É, pois, quando o Outono me surpreende que regresso ao Jardim. As folhas acumulam-se e desarrumam a bela esquadria dos talhões e das alamedas. Sento-me, contemplo esses prenúncios de podridão e lixo, percebo a que ponto esse espetáculo me dispensa da linguagem. Um chapim-azul visitou-me num desses dias, no último Outono, pousando na tília mesmo ao lado e fitando-me nos intervalos do seu frenesi. Saudámo-nos em silêncio, ele foi à sua vida, saltando para o chão em busca do lanche, sempre dentro do meu campo de visão, indo e vindo, entre chão e árvore e retomando de novo o contacto visual comigo. Esteve naquilo todo o tempo em que pratiquei a exigente arte de nada fazer naquele banco, naquela tarde, olhando o céu carregado e sentindo a companhia íntima das árvores. Podia encenar aqui um daqueles diálogos mentais com um passarinho, que nos reconfortam só de neles pensarmos. Mas a minha família é muito mais a das árvores que a dos animais, compreendo bem aquela estirpe de místicos orientais que simplesmente assentam praça debaixo de uma delas e aí vão definhando de corpo, e aguçando de espírito, até ao fim. Talvez seja essa, afinal, a lição mais duradoura do Jardim em mim: a pulsão de um devir árvore, a aceitação da futilidade de ser. Olho para as árvores como quem se despede, acolho-me ao seu rumor como quem nele reconhece, muito ao longe, o eco de tudo o que amou e, contudo, morreu – e que vive apenas enquanto dura esse rumor, coisa de vento, reminiscência e nada.
[abril de 2017]
Este artigo integrava uma outra página deste site (Coisas), que decidi desativar, da autoria de Pamplinas. A página, ou melhor, o seu autor, que talvez regresse de vez em quando, era apresentada desta forma:
Pamplinas (s/d), autor desta página, é escrevedor, pensador e passeante. A sua biografia é curta: não tem filhos nem obras nem projectos, de obra ou do resto. O resto, aliás, é a sua persistente ocupação e perdição. Dedica-se-lhe com a tenacidade que coloca em não distinguir irrelevâncias de platitudes, dada a sua fidelidade a ambas. Sonha com o Trans-Siberiano e com os Andes, mas entretanto vai dar uma volta ao Jardim Botânico. Um centro comercial também serve. A bem dizer, quase tudo lhe serve.

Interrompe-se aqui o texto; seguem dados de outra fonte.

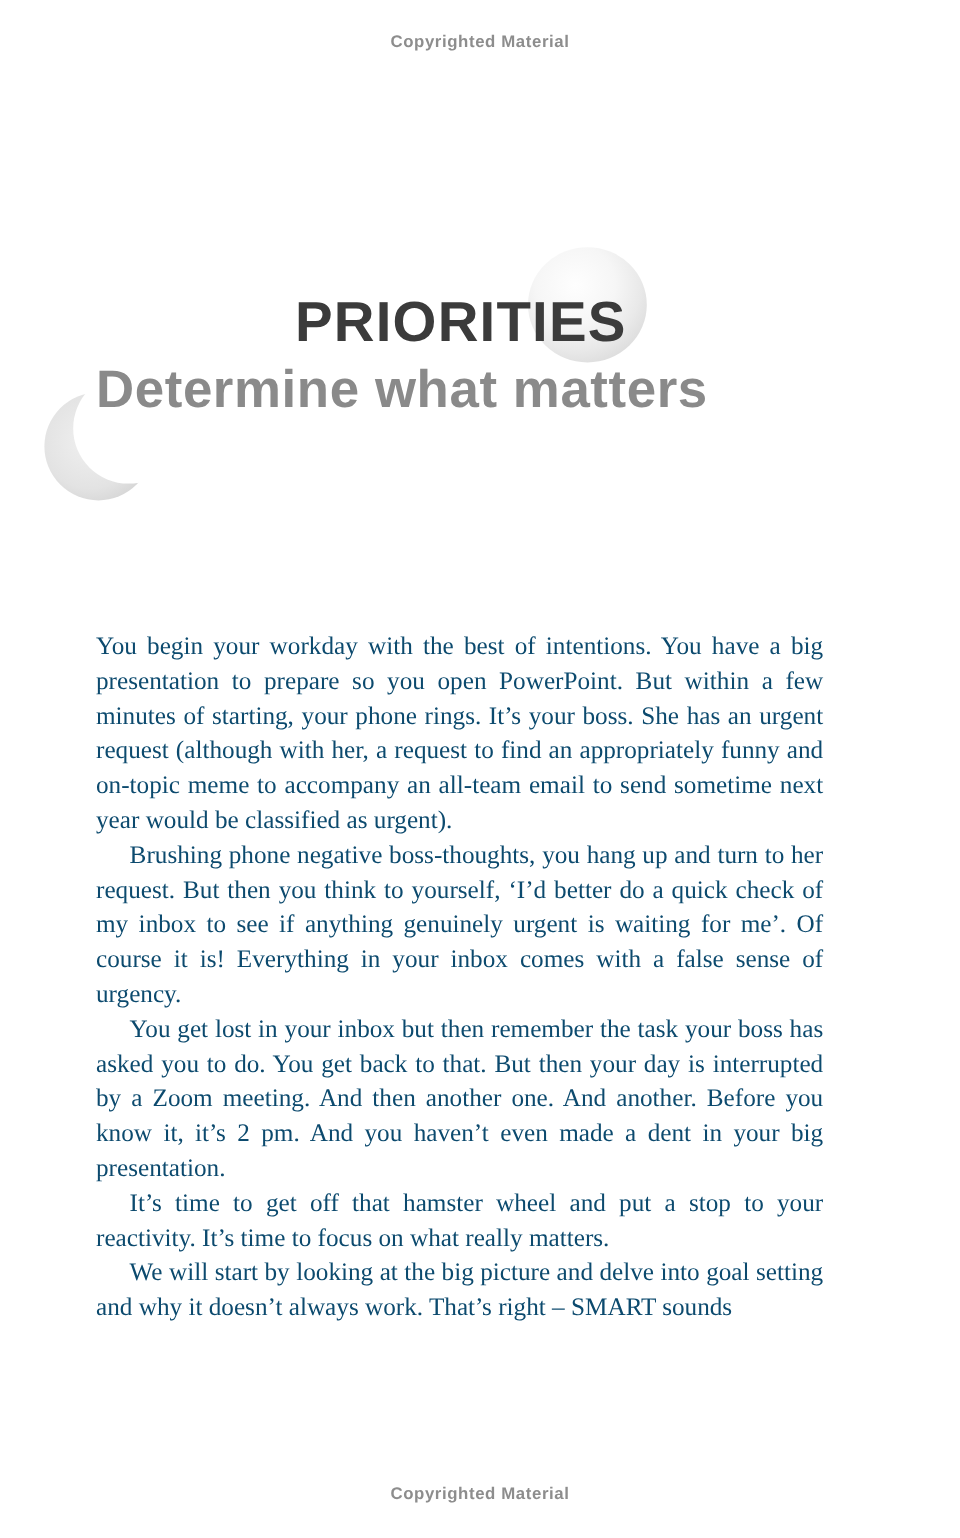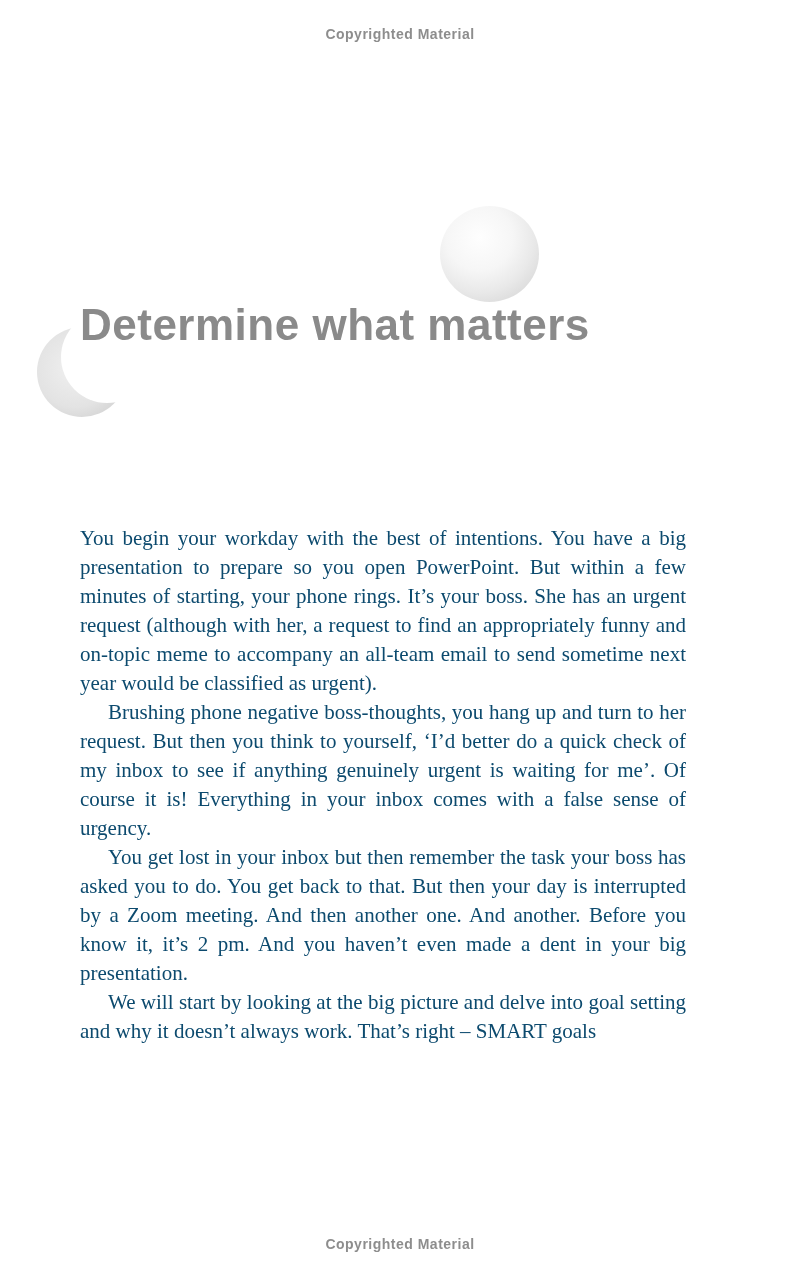"PRIORITIES" h1.chapter-title { html: none -> <h1>PRIORITIES</h1> }
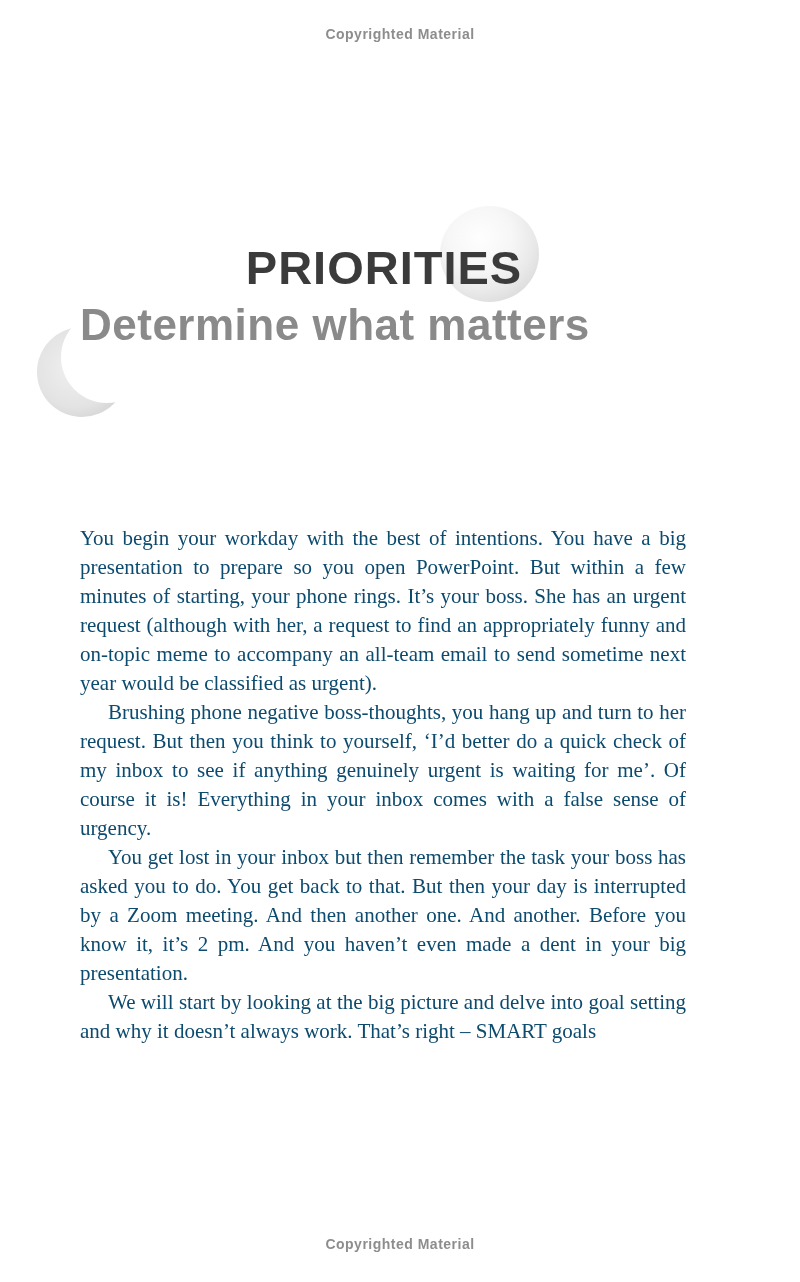"It’s time to get off" p { html: none -> <p>It’s time to get off that hamster wheel and put a stop to your reactivity. It’s time to focus on what really matters.</p> }
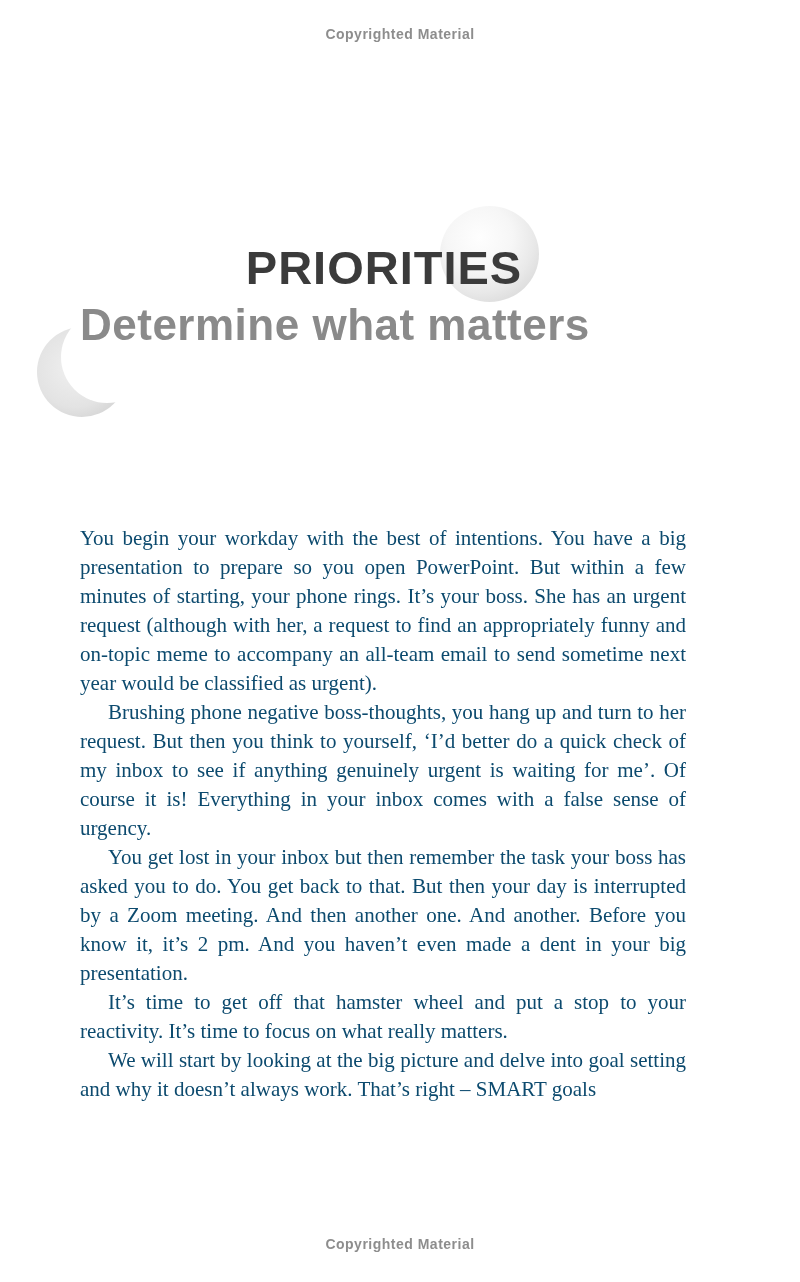"We will start by looking" p { text: goals -> sounds }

Colaborou no blog Os Livros Ardem Mal. Pode ler-se, talvez com proveito, a sua apresentação, nesse blog (que agora, porém, se lhe afigura um tanto enfática). Ou posts sobre Moby Dick, o JL, o telemóvel, a produção académica, o amigo Q., a página 161, truques baratos, a paronomásia, ser gauche na vida, o Terminator, a liberdade, poesia & ensaio, a liberdade de expressão, bem como Alberto João Jardim. Exerceu ainda, num breve mas intenso período, a crítica, com o seu Dicionário Crítico por Intermitência, desdobrado em Poetas (I, II, III, IV, V, VI, VII, VIII, IX, X, XI, XII, XIII, XIV) e em Movimentos Poéticos (I, II, III, IV). Não tenciona reincidir.